◆ The task ◆
None of the pictures should be copied, though every line of the listing must be printed exactly.

◆ Material shown ◆
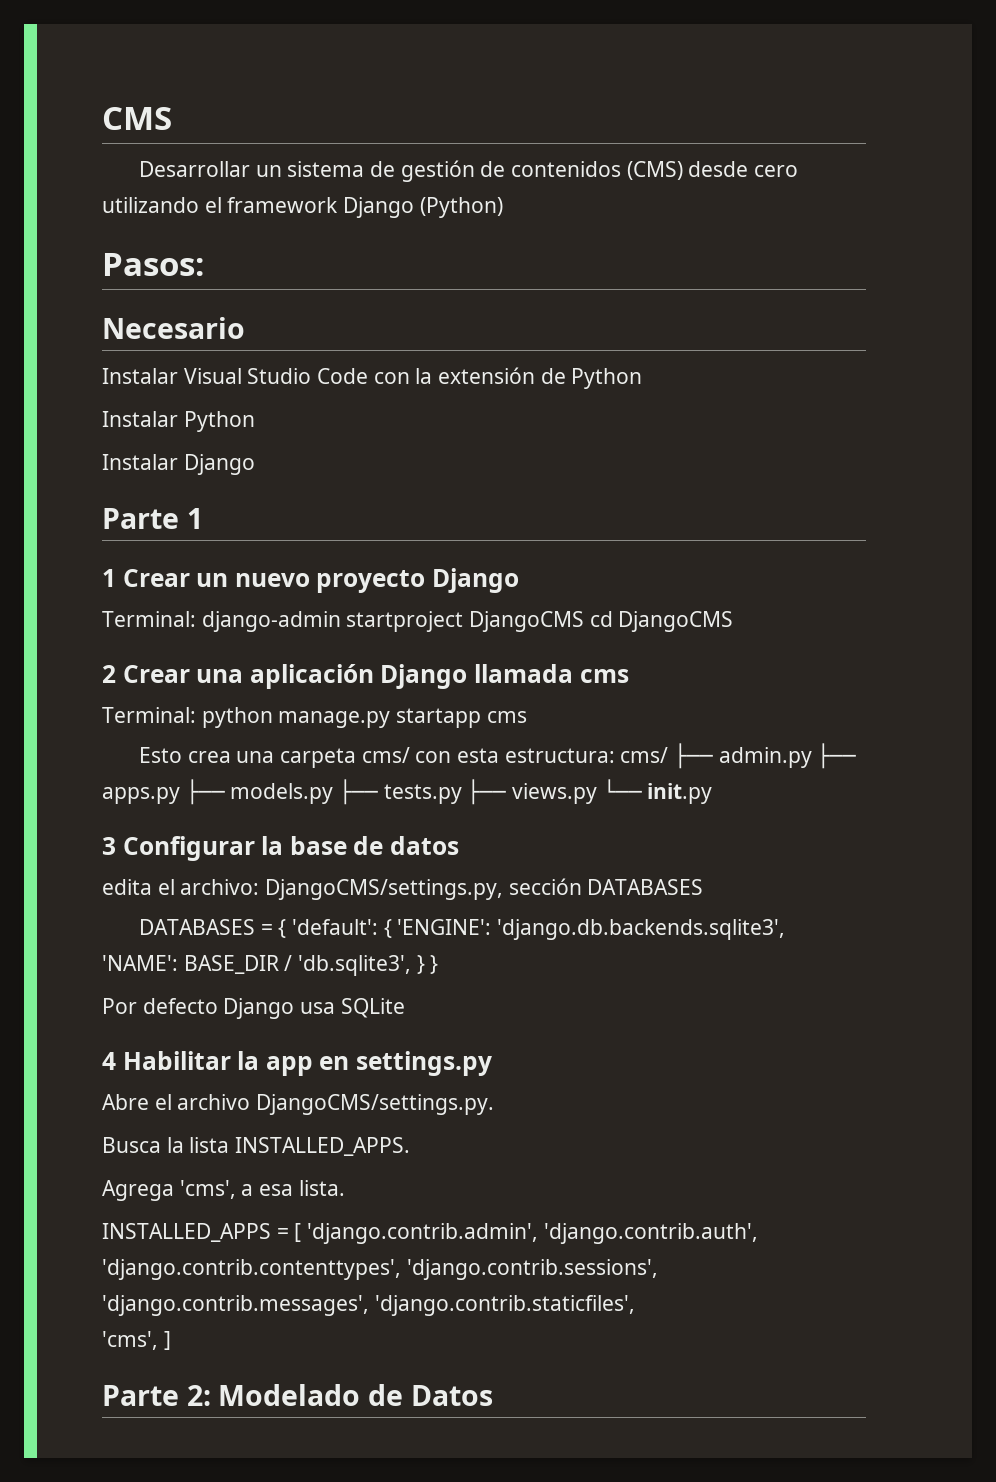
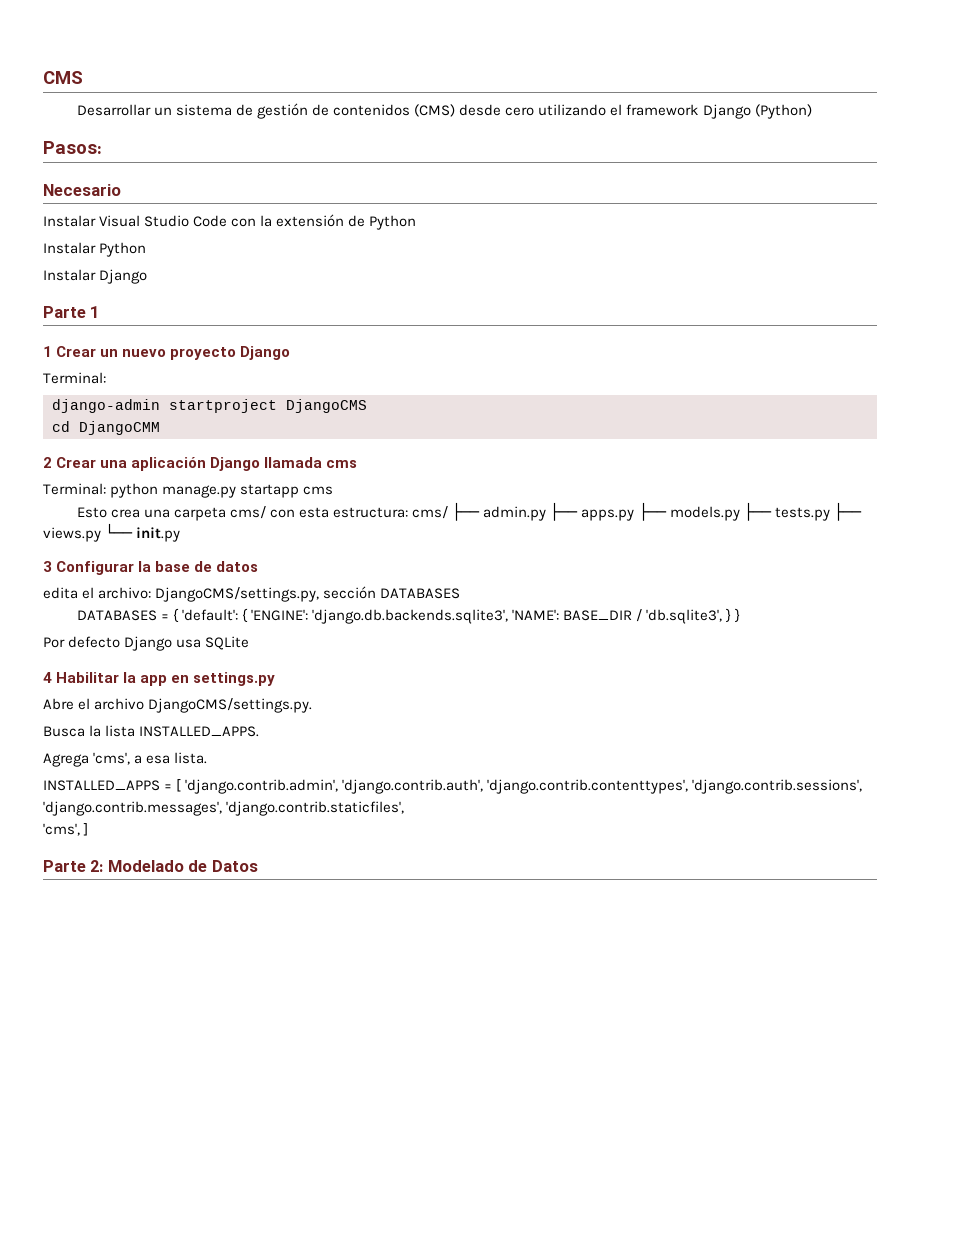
  1 Crear un nuevo proyecto Django
- Terminal: django-admin startproject DjangoCMS cd DjangoCMS
+ Terminal:
+ django-admin startproject DjangoCMS
+ cd DjangoCMM

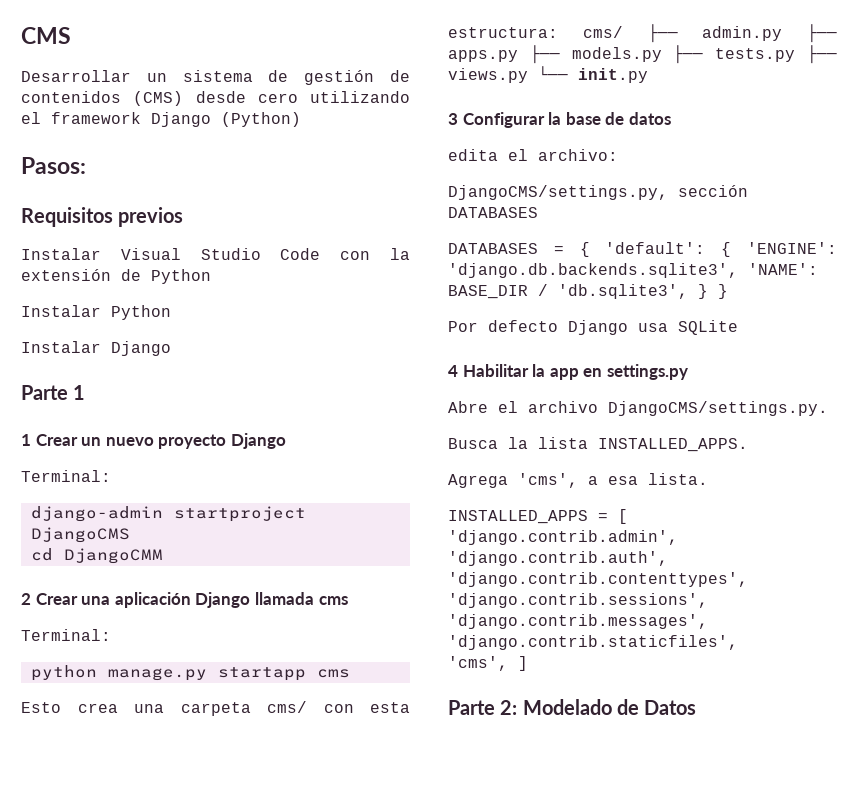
- Necesario
+ Requisitos previos
  2 Crear una aplicación Django llamada cms
- Terminal: python manage.py startapp cms
+ Terminal:
+ python manage.py startapp cms
- edita el archivo: DjangoCMS/settings.py, sección DATABASES
+ edita el archivo:
+ DjangoCMS/settings.py, sección DATABASES

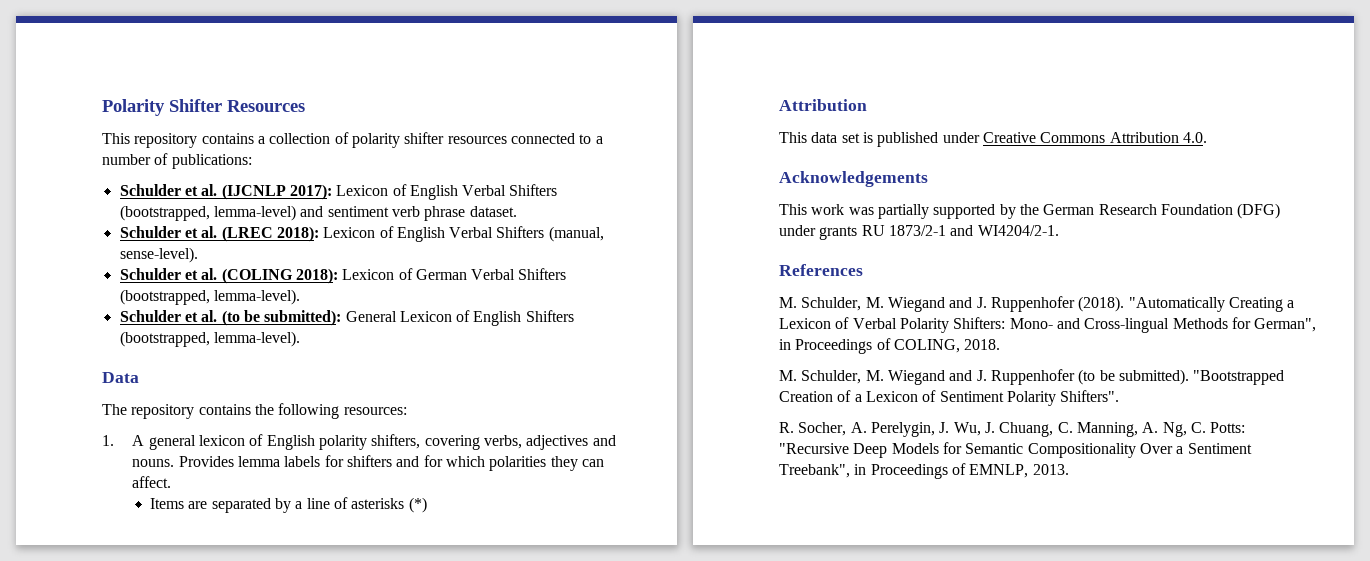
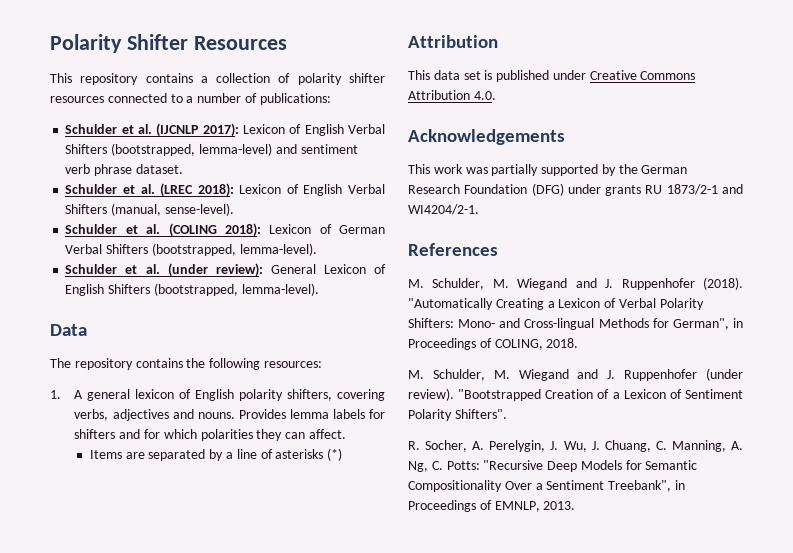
- Schulder et al. (to be submitted): General Lexicon of English Shifters (bootstrapped, lemma-level).
+ Schulder et al. (under review): General Lexicon of English Shifters (bootstrapped, lemma-level).
- M. Schulder, M. Wiegand and J. Ruppenhofer (to be submitted).
+ M. Schulder, M. Wiegand and J. Ruppenhofer (under review).

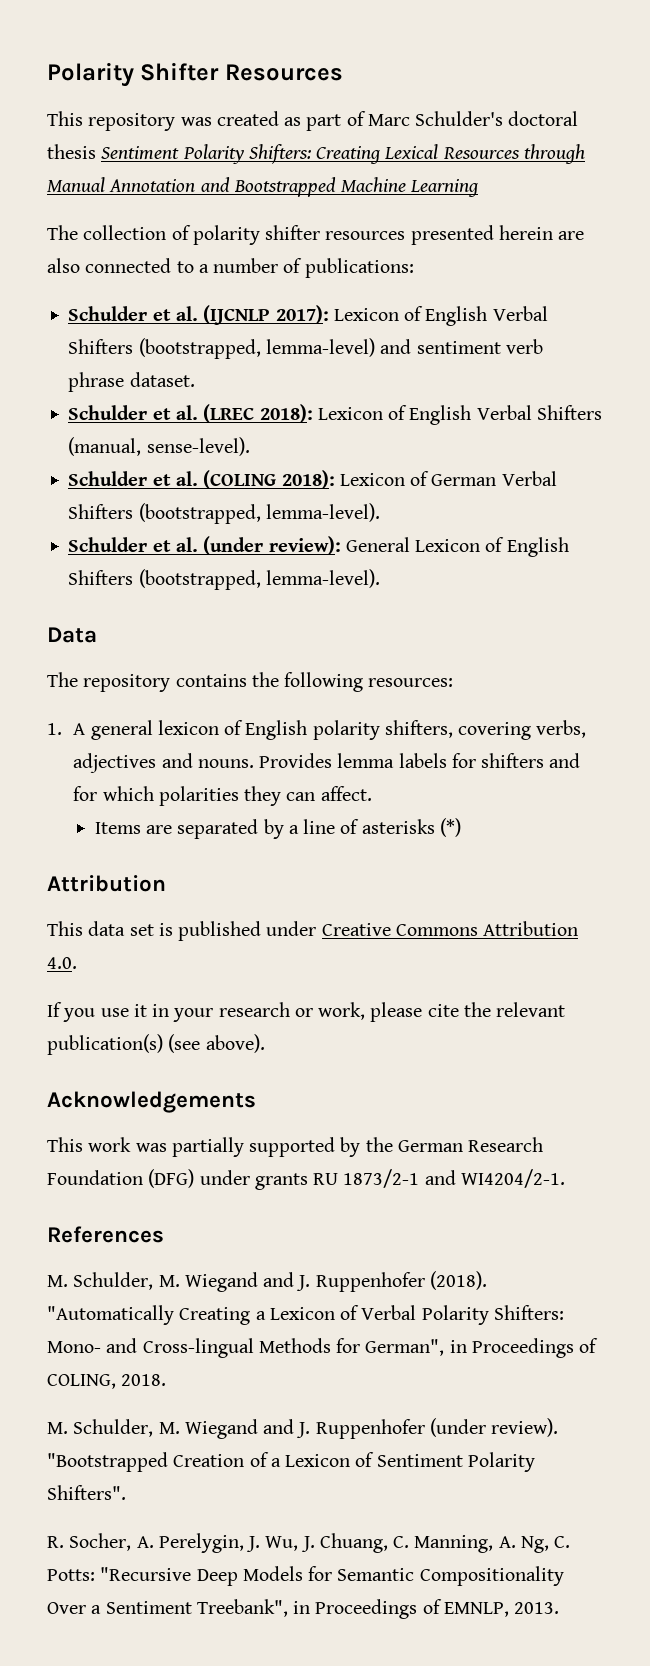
- This repository contains a collection of polarity shifter resources connected to a number of publications:
+ This repository was created as part of Marc Schulder's doctoral thesis Sentiment Polarity Shifters: Creating Lexical Resources through Manual Annotation and Bootstrapped Machine Learning
+ The collection of polarity shifter resources presented herein are also connected to a number of publications:
+ If you use it in your research or work, please cite the relevant publication(s) (see above).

◆ Answer area ◆
  1 Crear un nuevo proyecto Django
- Terminal: django-admin startproject DjangoCMS cd DjangoCMS
+ Terminal:
+ django-admin startproject DjangoCMS
+ cd DjangoCMM

- Necesario
+ Requisitos previos
  2 Crear una aplicación Django llamada cms
- Terminal: python manage.py startapp cms
+ Terminal:
+ python manage.py startapp cms
- edita el archivo: DjangoCMS/settings.py, sección DATABASES
+ edita el archivo:
+ DjangoCMS/settings.py, sección DATABASES

- Schulder et al. (to be submitted): General Lexicon of English Shifters (bootstrapped, lemma-level).
+ Schulder et al. (under review): General Lexicon of English Shifters (bootstrapped, lemma-level).
- M. Schulder, M. Wiegand and J. Ruppenhofer (to be submitted).
+ M. Schulder, M. Wiegand and J. Ruppenhofer (under review).

- This repository contains a collection of polarity shifter resources connected to a number of publications:
+ This repository was created as part of Marc Schulder's doctoral thesis Sentiment Polarity Shifters: Creating Lexical Resources through Manual Annotation and Bootstrapped Machine Learning
+ The collection of polarity shifter resources presented herein are also connected to a number of publications:
+ If you use it in your research or work, please cite the relevant publication(s) (see above).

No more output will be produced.